▸ Assignment
Omit the pictures, please, and give each record below again exactly.
[Task input Boundary: Start]
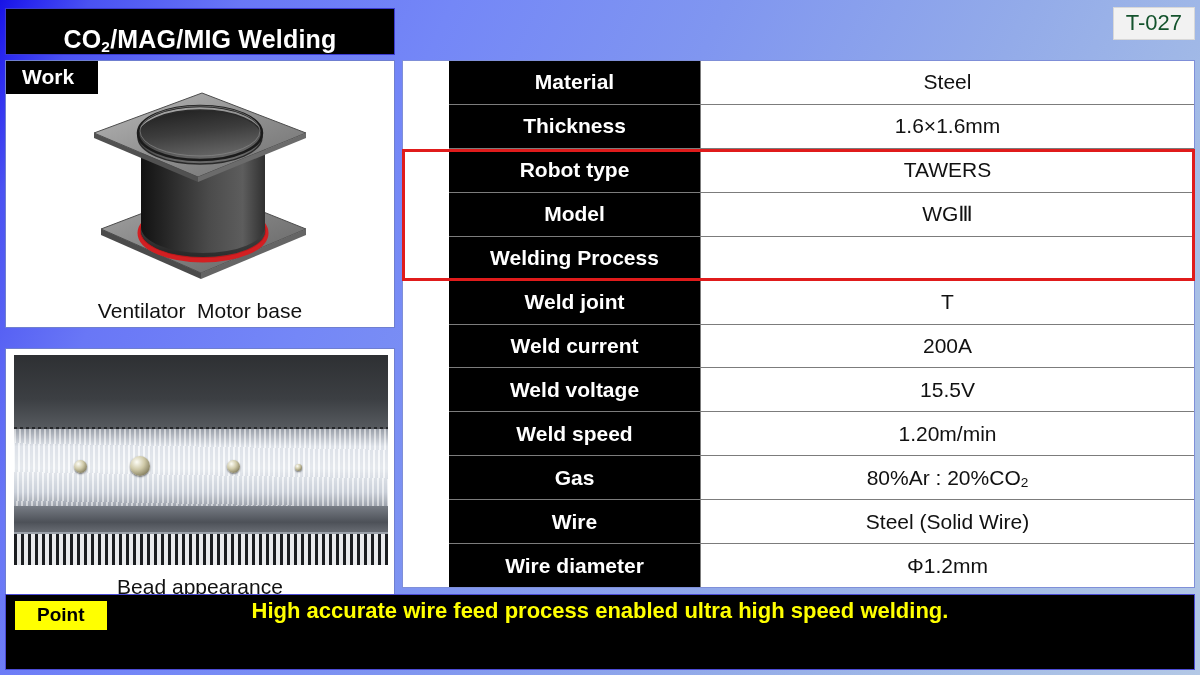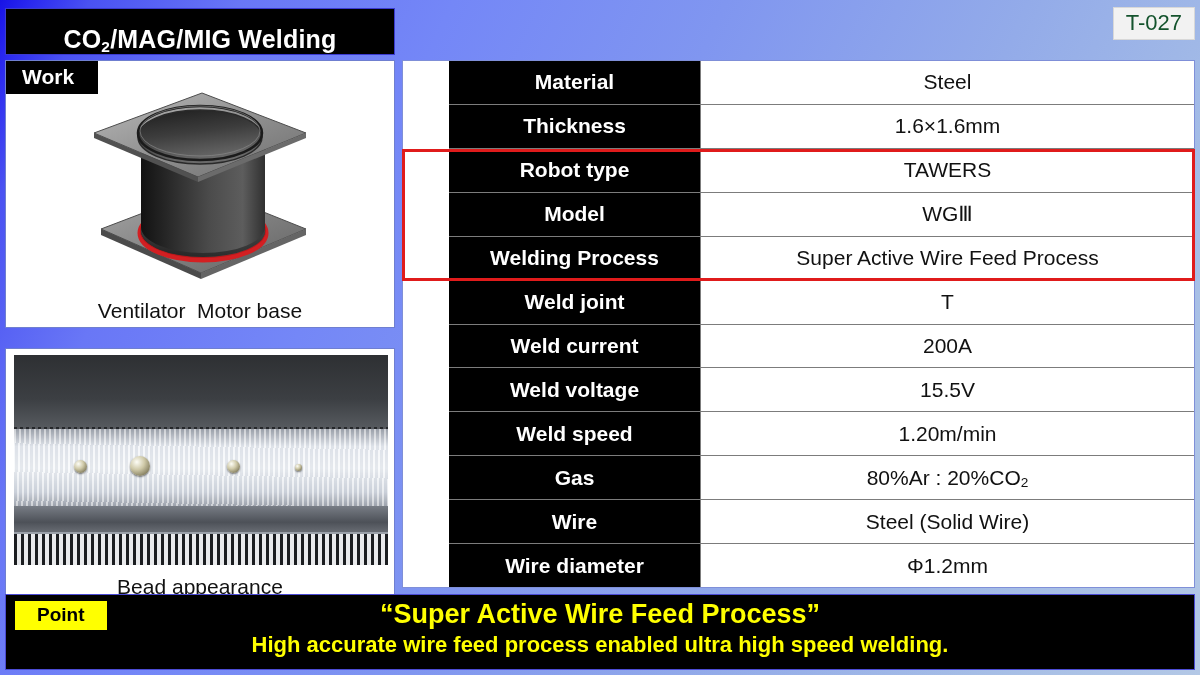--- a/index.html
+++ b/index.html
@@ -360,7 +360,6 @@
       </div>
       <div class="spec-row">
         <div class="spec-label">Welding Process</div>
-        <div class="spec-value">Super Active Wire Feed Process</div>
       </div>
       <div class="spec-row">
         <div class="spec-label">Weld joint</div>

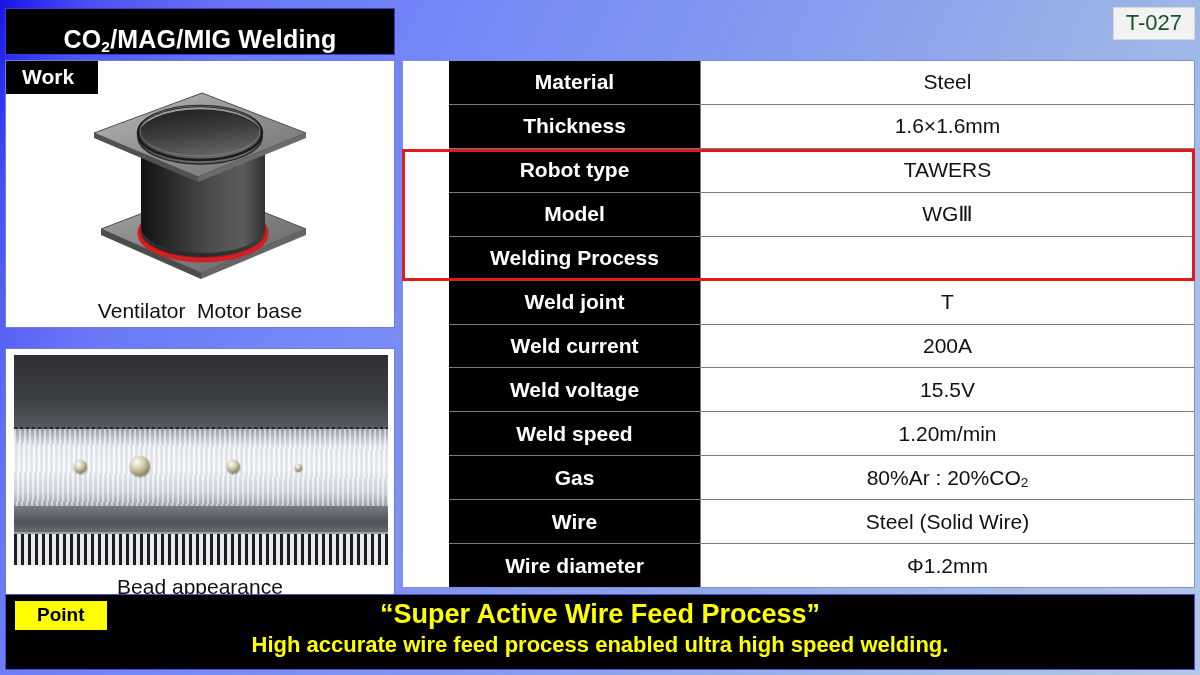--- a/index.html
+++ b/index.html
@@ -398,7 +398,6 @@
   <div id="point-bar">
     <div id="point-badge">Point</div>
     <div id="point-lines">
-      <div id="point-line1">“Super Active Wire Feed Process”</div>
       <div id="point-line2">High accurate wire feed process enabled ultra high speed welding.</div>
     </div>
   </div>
[Task input Boundary: End]
▸ Expected output
--- a/index.html
+++ b/index.html
@@ -360,7 +360,6 @@
       </div>
       <div class="spec-row">
         <div class="spec-label">Welding Process</div>
-        <div class="spec-value">Super Active Wire Feed Process</div>
       </div>
       <div class="spec-row">
         <div class="spec-label">Weld joint</div>

--- a/index.html
+++ b/index.html
@@ -398,7 +398,6 @@
   <div id="point-bar">
     <div id="point-badge">Point</div>
     <div id="point-lines">
-      <div id="point-line1">“Super Active Wire Feed Process”</div>
       <div id="point-line2">High accurate wire feed process enabled ultra high speed welding.</div>
     </div>
   </div>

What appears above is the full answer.